• [WORK TO COMPLETE] Go through the material below and copy each line where the word "repository" appears.
** Opening MATERIAL PROVIDED block **
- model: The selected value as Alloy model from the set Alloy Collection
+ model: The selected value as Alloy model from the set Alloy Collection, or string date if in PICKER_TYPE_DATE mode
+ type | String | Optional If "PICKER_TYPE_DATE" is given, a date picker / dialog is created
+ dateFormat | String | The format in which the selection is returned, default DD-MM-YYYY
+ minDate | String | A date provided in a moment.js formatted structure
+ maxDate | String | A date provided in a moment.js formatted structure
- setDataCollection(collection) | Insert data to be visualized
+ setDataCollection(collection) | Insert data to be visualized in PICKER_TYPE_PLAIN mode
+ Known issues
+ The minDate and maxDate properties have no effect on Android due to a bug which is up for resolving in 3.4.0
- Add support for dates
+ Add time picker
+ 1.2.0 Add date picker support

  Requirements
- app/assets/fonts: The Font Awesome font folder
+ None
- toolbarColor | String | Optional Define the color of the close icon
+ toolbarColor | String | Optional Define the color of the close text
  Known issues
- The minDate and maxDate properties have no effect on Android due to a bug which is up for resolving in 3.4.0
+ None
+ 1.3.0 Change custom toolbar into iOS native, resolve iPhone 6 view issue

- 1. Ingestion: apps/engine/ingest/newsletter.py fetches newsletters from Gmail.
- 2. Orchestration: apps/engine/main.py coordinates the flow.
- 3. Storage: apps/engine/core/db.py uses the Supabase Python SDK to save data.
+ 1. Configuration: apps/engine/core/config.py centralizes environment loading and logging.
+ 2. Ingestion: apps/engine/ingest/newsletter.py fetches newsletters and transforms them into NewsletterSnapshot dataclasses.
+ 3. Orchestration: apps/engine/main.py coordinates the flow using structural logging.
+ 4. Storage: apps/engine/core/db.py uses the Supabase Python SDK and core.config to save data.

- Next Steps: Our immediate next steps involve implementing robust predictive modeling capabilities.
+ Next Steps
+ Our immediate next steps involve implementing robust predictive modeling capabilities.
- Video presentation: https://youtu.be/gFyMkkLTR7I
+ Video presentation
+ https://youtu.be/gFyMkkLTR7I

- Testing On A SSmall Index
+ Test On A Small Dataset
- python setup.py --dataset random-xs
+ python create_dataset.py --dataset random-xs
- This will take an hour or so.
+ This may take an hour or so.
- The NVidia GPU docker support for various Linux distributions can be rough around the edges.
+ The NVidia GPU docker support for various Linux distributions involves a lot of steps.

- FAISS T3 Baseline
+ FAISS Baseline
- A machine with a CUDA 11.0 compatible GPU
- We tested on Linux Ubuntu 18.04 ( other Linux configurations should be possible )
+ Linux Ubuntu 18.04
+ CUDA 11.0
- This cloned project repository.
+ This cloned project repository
** Closing MATERIAL PROVIDED block **
• [OUTPUT FOR THIS TASK]
- This cloned project repository.
+ This cloned project repository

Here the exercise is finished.